In response, Beijing's national security office in Hong Kong condemned the petition for inciting confrontation, splitting the society, and endangering national security. Subsequently, just three days after the blaze, the petition was removed from the internet. Kwan was also arrested by Hong Kong's national security police on trying to incite sedition. After having detained for two days, Kwan was released on police bail. He later said that "If these ideas are deemed seditious or 'crossing the line', then I feel I can't predict the consequences of anything any more, and I can only do what I truly believe."

=== Reaction ===
Following Kwan's arrest, two other people, including Kenneth Cheung, a former district councillor, was arrested. The Chinese authorities accused people of exploiting the fire to turn Hong Kong back to the "black-clad violence" during the mass protests in 2019. Wen Wei Po, Chinese state-owned newspaper in Hong Kong, urged the public to be vigilant towards "anti-government elements" with "malicious intentions", claiming the group was attempted to "incite public unrest" by putting forward the demands, distributing the leaflets, and launching the petition. The mouthpiece also denounced their actions to be "utterly devoid of conscience and humanity". John Lee Ka-chiu, Hong Kong's chief executive, claimed he would "ensure justice is [served]" to anyone who attempted to "sabotage" relief efforts. He pledged to "show no tolerance" for those disrupting the unity in the society and exploiting the tragedy. Beijing's national security office also commented "anti-China disruptors" who would face the "full force" of the National Security Law. Regina Ip, convener of the Executive Council, defended the arrests of Kwan and Cheung, claiming that the Hong Kong authorities are being "extra careful" to ensure the public unrest doesn't result in a "recurrence of the 2019 riots". Ip also said the genuine expressions of opinion should be differentiated from petitions with criminal intent. Ronny Tong, an Executive Council member, citing the various suggestions and criticisms on major newspapers, said "by no means is there a general suppression of different views or criticisms of the government".

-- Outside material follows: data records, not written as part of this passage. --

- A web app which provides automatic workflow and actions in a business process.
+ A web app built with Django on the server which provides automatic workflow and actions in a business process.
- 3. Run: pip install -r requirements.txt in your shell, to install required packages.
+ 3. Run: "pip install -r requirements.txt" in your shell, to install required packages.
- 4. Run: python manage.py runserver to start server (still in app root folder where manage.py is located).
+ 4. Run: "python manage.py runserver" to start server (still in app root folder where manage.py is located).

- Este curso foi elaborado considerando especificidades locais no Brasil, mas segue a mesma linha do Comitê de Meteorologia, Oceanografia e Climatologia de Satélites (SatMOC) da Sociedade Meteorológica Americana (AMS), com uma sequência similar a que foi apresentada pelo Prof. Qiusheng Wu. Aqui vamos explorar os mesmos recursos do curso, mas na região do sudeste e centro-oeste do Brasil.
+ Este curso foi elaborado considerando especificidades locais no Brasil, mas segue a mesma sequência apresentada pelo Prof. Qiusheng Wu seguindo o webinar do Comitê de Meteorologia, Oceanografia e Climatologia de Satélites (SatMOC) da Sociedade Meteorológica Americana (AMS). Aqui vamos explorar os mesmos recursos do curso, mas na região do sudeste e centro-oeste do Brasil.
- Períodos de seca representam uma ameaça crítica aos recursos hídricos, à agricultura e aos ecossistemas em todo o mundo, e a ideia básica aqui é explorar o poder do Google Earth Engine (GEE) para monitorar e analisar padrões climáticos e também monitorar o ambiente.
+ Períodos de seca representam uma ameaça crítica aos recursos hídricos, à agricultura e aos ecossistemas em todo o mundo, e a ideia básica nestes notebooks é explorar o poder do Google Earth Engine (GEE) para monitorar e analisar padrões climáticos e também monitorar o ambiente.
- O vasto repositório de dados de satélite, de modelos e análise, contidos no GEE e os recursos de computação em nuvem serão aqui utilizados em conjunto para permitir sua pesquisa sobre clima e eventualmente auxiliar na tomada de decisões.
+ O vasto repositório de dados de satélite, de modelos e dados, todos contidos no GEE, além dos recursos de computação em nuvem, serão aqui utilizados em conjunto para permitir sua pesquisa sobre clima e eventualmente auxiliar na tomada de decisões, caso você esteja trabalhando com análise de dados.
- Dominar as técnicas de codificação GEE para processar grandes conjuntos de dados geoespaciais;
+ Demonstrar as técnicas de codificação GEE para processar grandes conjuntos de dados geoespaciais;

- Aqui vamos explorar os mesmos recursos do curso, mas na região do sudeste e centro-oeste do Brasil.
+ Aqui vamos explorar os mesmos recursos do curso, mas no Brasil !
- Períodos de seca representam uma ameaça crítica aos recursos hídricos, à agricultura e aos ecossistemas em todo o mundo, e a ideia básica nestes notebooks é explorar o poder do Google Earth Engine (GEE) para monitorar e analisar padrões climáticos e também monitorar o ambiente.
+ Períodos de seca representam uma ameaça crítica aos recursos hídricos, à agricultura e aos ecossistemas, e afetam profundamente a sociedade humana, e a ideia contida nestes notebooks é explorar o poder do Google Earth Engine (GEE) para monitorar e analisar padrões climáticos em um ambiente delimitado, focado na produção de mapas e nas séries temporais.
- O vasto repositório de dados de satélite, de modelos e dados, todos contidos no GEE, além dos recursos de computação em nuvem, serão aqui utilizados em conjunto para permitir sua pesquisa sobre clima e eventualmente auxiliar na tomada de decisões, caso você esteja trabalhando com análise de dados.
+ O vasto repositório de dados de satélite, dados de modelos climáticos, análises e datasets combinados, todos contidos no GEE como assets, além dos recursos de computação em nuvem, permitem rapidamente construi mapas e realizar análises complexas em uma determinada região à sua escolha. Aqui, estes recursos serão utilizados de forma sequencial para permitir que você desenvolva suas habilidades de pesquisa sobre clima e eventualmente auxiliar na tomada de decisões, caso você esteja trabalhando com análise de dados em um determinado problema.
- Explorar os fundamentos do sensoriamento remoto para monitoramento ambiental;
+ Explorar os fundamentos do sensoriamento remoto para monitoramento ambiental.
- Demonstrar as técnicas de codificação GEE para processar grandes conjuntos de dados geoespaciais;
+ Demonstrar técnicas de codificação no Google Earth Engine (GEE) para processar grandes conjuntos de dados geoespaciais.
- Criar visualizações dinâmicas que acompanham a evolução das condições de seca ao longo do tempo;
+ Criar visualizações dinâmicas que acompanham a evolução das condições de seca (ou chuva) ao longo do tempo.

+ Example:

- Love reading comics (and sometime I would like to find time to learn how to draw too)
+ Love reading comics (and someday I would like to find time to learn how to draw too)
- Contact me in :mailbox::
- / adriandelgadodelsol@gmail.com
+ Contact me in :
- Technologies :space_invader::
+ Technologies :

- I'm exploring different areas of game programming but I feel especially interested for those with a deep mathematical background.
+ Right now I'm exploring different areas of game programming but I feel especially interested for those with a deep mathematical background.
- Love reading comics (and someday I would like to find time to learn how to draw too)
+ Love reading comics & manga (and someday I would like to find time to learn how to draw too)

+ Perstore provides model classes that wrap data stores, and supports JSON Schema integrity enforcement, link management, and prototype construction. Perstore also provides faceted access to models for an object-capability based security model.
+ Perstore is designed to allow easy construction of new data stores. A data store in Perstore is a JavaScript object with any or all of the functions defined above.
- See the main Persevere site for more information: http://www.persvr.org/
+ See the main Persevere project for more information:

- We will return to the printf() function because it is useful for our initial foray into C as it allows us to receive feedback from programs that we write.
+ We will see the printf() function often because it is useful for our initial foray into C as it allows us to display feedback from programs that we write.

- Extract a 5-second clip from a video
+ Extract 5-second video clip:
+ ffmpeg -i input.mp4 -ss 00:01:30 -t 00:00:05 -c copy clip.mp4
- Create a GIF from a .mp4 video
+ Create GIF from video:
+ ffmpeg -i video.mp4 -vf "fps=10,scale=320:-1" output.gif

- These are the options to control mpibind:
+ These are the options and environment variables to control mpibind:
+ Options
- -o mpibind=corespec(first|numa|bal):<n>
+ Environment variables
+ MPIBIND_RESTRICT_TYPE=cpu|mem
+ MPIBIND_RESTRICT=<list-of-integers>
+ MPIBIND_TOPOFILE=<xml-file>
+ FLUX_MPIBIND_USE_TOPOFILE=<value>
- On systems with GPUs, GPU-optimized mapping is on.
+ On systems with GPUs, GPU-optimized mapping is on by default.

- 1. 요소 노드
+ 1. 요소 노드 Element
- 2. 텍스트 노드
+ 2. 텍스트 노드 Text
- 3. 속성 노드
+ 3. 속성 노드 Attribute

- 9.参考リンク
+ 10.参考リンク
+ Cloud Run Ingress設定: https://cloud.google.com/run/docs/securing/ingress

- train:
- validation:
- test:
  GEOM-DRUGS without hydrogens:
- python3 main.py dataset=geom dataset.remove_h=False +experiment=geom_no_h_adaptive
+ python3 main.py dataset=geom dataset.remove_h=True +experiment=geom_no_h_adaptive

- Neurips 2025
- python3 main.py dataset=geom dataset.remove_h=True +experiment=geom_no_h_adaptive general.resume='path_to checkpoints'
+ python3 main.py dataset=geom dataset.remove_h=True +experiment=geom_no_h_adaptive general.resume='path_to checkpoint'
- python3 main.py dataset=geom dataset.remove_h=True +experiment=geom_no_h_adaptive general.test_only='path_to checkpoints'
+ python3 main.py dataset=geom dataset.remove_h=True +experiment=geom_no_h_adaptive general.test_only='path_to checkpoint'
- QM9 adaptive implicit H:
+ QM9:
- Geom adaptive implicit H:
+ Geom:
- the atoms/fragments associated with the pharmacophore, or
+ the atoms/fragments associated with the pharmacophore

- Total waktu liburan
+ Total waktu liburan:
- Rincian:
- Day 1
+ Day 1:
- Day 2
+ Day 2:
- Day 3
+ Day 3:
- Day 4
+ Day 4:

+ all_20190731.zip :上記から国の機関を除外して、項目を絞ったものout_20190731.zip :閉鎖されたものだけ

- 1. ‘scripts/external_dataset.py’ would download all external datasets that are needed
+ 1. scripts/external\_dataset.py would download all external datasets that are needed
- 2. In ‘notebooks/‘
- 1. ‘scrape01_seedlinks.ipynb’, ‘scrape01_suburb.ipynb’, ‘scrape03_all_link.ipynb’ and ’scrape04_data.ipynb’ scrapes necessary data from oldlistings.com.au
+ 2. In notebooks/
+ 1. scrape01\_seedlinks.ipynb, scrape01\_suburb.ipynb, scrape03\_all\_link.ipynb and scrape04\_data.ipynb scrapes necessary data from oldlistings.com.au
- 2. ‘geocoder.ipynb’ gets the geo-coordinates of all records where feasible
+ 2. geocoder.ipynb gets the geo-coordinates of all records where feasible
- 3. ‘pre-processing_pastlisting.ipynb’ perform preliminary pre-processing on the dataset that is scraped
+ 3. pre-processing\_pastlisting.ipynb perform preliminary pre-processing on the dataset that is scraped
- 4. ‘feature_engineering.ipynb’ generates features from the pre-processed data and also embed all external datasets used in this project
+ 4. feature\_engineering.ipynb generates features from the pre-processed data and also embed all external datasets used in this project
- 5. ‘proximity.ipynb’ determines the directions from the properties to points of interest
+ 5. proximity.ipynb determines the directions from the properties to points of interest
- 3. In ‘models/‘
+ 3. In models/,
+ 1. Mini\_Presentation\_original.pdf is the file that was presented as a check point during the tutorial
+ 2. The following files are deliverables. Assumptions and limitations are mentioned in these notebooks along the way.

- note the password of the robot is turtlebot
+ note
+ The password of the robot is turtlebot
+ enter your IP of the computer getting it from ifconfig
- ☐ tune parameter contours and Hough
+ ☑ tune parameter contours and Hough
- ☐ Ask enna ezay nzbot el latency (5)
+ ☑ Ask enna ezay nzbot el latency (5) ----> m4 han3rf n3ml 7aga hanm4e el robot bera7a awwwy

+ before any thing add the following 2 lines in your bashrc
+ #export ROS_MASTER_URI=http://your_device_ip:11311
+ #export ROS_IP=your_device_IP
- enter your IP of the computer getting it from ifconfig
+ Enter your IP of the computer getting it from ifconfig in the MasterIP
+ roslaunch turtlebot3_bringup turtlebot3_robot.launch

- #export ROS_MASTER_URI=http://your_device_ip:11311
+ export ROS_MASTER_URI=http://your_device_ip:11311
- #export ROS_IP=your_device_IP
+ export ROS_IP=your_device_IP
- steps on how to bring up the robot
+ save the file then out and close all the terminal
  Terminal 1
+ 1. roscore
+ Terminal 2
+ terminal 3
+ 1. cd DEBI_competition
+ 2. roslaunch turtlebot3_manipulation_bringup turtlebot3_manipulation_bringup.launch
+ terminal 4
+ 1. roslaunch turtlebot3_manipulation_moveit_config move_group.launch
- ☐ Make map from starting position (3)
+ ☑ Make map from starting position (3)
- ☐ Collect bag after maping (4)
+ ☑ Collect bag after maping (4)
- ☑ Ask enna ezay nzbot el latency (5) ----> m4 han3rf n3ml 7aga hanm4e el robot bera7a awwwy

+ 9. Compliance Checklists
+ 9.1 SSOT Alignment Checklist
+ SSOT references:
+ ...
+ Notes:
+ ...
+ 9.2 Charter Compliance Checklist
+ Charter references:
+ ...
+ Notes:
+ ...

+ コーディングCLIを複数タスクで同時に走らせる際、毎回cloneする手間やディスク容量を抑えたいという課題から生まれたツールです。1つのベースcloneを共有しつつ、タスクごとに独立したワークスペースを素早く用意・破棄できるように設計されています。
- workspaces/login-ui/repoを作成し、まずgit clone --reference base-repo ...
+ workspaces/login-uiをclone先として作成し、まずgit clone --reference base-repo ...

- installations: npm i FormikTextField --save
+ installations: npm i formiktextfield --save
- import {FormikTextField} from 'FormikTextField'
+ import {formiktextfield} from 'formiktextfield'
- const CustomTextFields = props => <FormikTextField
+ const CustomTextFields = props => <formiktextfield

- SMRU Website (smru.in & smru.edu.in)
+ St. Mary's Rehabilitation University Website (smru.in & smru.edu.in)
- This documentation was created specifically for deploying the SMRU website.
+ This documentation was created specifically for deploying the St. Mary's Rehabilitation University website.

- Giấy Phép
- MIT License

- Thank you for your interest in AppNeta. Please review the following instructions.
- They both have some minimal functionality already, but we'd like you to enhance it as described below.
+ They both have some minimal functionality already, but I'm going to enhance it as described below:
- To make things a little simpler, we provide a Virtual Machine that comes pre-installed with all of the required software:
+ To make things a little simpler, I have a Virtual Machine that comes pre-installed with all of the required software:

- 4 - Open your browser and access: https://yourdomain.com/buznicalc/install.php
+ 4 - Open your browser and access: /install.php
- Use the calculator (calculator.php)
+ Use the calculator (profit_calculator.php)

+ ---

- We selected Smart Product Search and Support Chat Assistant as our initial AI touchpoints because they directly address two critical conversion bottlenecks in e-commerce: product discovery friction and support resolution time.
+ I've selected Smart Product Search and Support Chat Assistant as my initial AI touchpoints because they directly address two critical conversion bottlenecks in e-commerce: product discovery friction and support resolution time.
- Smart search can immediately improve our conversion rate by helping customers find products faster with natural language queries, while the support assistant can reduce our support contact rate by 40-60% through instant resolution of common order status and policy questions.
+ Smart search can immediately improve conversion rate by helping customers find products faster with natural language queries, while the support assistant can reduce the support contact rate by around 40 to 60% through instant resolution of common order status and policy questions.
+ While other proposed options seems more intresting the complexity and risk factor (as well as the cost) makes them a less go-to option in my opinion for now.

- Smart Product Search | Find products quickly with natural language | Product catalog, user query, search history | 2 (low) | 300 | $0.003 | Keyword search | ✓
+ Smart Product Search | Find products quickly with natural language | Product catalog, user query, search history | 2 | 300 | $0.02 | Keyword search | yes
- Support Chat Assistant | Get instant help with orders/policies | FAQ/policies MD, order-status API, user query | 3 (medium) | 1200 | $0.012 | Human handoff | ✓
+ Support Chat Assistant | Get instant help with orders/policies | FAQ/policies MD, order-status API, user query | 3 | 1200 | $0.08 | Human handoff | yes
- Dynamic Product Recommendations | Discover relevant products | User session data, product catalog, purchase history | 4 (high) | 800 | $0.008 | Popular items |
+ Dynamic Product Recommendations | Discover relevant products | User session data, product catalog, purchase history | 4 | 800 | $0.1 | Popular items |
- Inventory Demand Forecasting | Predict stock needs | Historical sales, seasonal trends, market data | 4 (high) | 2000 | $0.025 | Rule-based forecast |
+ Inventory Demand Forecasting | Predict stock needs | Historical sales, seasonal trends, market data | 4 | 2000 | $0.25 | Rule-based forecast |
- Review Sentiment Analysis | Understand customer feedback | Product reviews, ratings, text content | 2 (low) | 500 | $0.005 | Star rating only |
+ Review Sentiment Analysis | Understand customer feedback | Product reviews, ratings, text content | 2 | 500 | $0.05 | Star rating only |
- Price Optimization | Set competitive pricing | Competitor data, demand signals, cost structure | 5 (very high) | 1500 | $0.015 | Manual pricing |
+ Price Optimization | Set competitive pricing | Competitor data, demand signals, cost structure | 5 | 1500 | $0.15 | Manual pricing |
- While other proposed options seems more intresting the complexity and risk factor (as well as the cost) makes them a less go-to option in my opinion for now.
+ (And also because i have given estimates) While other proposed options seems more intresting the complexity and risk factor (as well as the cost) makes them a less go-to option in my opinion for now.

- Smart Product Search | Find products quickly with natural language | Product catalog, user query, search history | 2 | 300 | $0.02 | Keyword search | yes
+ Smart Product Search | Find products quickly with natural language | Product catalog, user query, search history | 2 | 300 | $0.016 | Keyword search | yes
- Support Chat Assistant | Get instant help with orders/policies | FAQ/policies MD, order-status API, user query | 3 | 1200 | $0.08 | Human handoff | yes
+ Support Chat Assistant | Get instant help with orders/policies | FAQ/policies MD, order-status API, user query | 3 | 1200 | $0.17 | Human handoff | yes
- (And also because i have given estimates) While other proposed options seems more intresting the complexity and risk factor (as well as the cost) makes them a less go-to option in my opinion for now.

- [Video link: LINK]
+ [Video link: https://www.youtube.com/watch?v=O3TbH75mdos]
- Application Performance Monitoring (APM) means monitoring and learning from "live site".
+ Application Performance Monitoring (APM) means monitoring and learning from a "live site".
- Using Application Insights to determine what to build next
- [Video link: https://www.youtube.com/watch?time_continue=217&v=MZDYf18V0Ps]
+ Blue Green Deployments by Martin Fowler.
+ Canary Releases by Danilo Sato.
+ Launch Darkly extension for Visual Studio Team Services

Nathan Law, an exiled activist and former legislator, said the arrests are outrageous examples of the "highly authoritarian trend" in Hong Kong, with the government worried about people congregating and initiating collective action even it is not political. Samuel Chu, a pro-democracy activist, said "It's baffling how Miles was [arrested] for asking basic questions on behalf of many residents, which the government went on to address anyway."

=== Aftermath ===
After his release, the Chinese University of Hong Kong conducted a disciplinary review into Kwan and referred the case to a discipline committee, for other "misconducts" that was not specified. In the email to the university, Kwan denounced the committee a "kangaroo panel" and a "disgrace". In February 2026, the committee decided to terminate Kwan from studies due to "multiple acts of misconduct". According to Kwan, who was about to graduate in March, while the university did not penalise him for the arrest, he received two more merits after he was accused of breaching confidentiality rules after news that he was facing disciplinary hearing circulated online, as well as disrespecting and insulting the panel. With four demerits in total, he was expelled from the university. The university said a student who is given three demerits due to disciplinary actions may be terminated from studies. Since then, there were calls demanding the university to reinstate Kwan.